= REQUIRED WORK =
Which lines of the records hold the string "CHAIN"? Report only how many of them there are.

= Items from a dataset =
'''

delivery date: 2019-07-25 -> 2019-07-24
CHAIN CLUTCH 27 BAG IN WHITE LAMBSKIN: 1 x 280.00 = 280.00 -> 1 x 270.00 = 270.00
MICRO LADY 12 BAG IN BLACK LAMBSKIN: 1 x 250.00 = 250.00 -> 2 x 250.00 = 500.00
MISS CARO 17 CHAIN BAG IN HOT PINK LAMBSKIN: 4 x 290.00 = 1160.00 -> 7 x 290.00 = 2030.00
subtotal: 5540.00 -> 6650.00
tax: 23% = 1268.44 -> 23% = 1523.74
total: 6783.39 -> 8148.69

'''

= YOUR RESPONSE =
2